Lots And Lots Of Pictures And One Of My Favorite Poems

It's Friday night and thus, Mr. Moon and I should be on the front porch with our martinis in those rockers which are quite literally falling apart (don't try to move one by picking up an arm) but he is on the island and here I am, on the back porch, instead. 
We frequently take our martinis out for a little stroll around the property on a Friday night. It's one of our rituals if the bugs aren't too bad. So I did that by myself. I took the chickens their cut-up grapes. Nicey and Drogo rushed me, of course, and I have to say that Drogo is not the gentle pecker-of-food from my hand that Elvis is. He nips a bit but not too hard. 

Let's just face it- Elvis is the greatest, best rooster on the planet. But Drogo will be who he is and if he doesn't start chasing the children to peck at their ankles, we shall allow him to live and be the husband of his beautiful sister-wife hens.
And if he DOES start to chase the children and peck their ankles...he's toast. Or to be more accurate- chicken and dumplings.

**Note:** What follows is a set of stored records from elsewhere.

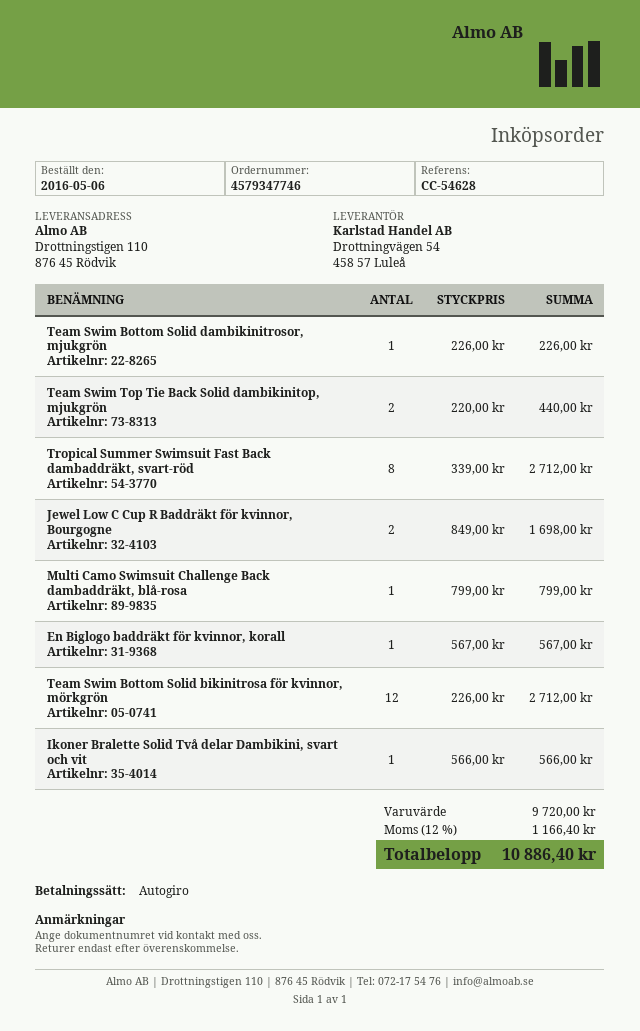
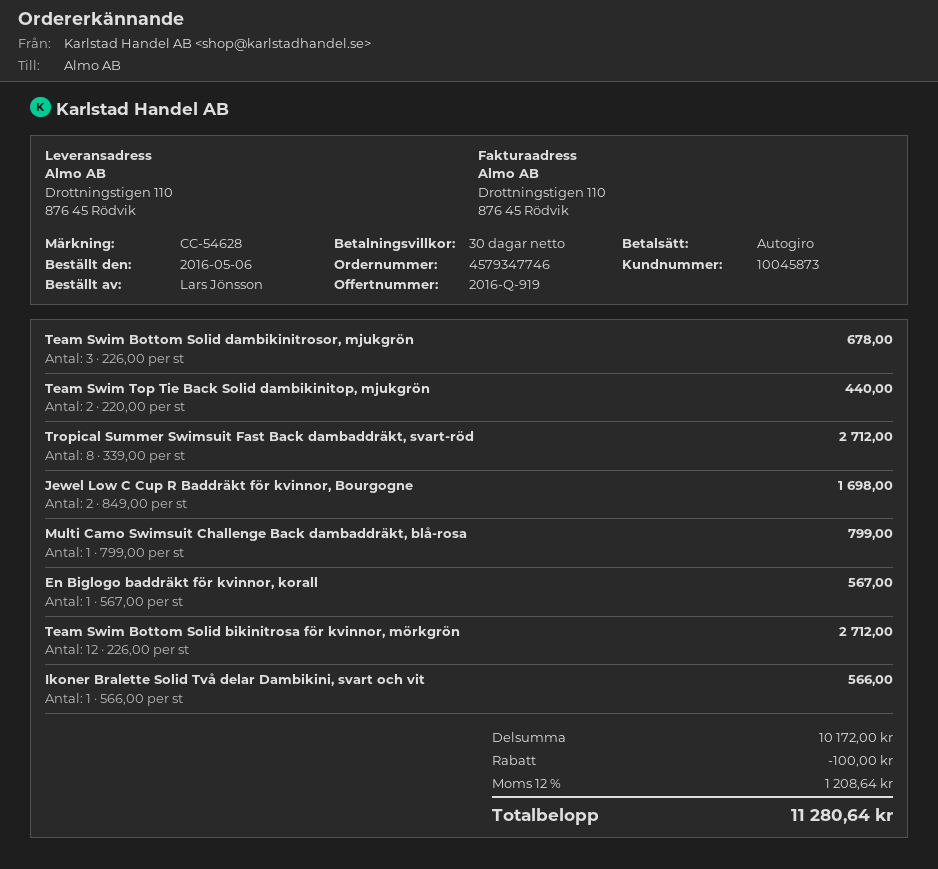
Team Swim Bottom Solid dambikinitrosor, mjukgrön: 1 x 226.00 = 226.00 -> 3 x 226.00 = 678.00
subtotal: 9720.00 -> 10172.00
discount: none -> 100.00
tax: 12% = 1166.40 -> 12% = 1208.64
total: 10886.40 -> 11280.64

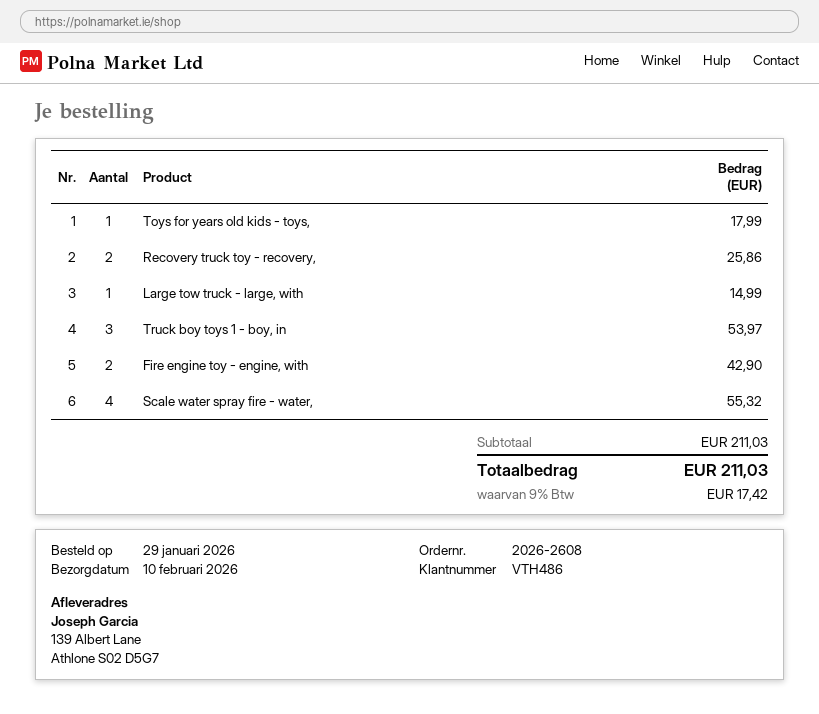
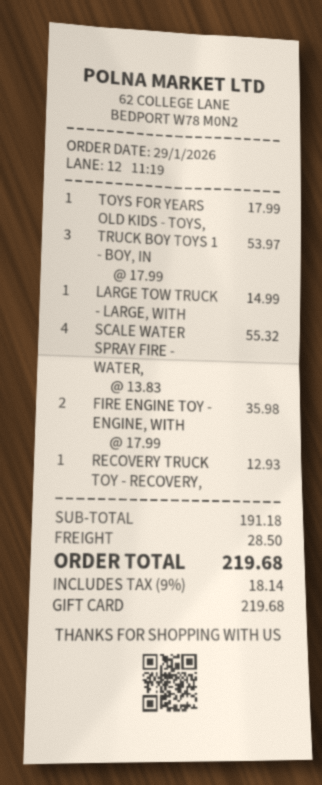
Recovery truck toy - recovery,: 2 for 25.86 -> 1 for 12.93
Fire engine toy - engine, with: 2 for 42.90 -> 2 for 35.98
subtotal: 211.03 -> 191.18
shipping: none -> 28.50
tax: 9% = 17.42 -> 9% = 18.14
total: 211.03 -> 219.68

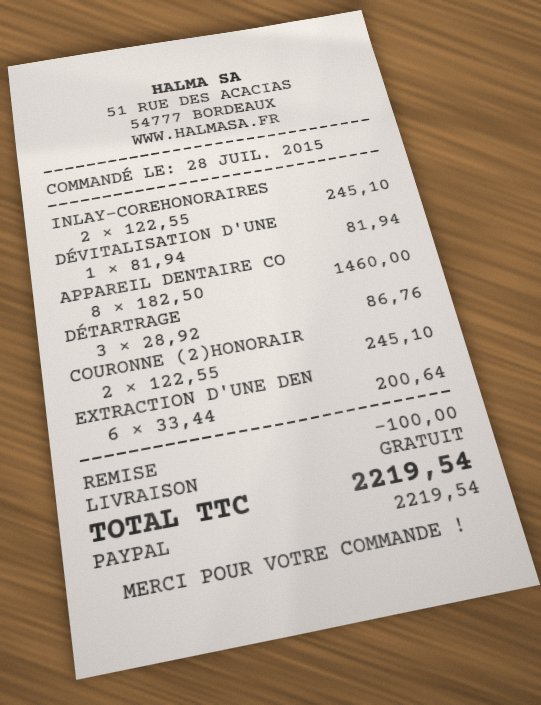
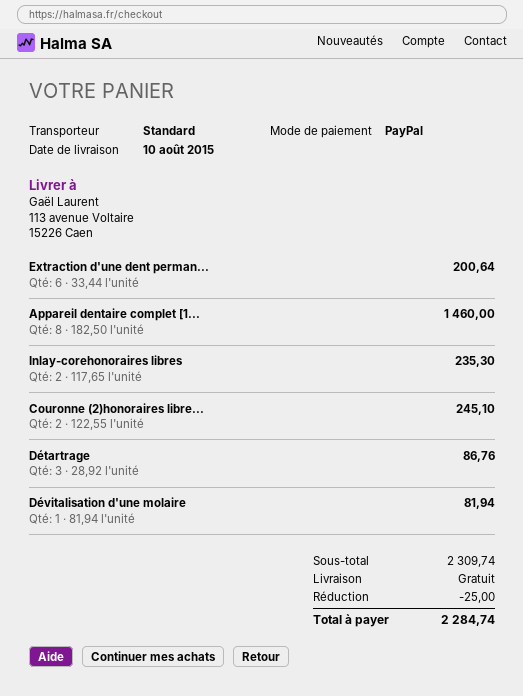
INLAY-COREHONORAIRES: 2 x 122.55 = 245.10 -> 2 x 117.65 = 235.30
discount: 100.00 -> 25.00
total: 2219.54 -> 2284.74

My phlox has begun to bloom.

It won't be long before my entire yard is pinky-purple.
It's almost the same color as this zinnia which is one of my volunteers from last year's planting.

I swear to you, that zinnia is four feet tall. See the tomatoes behind it? 

My mango that I planted from a seed which came from the mango tree I used to eat from as a child in Roseland, Florida is still living. Two years ago I let it almost freeze to death but made sure to over-winter it inside this past winter. It is coming back. It will never fruit but it is one of my favorite things on earth. A living part of my childhood which I have nurtured into existence as my very own. 

When we were in Mexico, I had no desire to shop for souvenirs but oh! how I wanted to bring back seeds and plants. I did not chance it and yet, I could have gotten away with it. No one searched anything of ours and I think of the giant pods of the Flamboyan Reals, the orchids growing up the palm tree right outside of our patio, even the little cutting I took after the gardener trimmed the potted plants would have thrilled me. 

Ah well. You can't always get what you want. 

I swear to you, I think my Voodoo Lily might bloom this year. 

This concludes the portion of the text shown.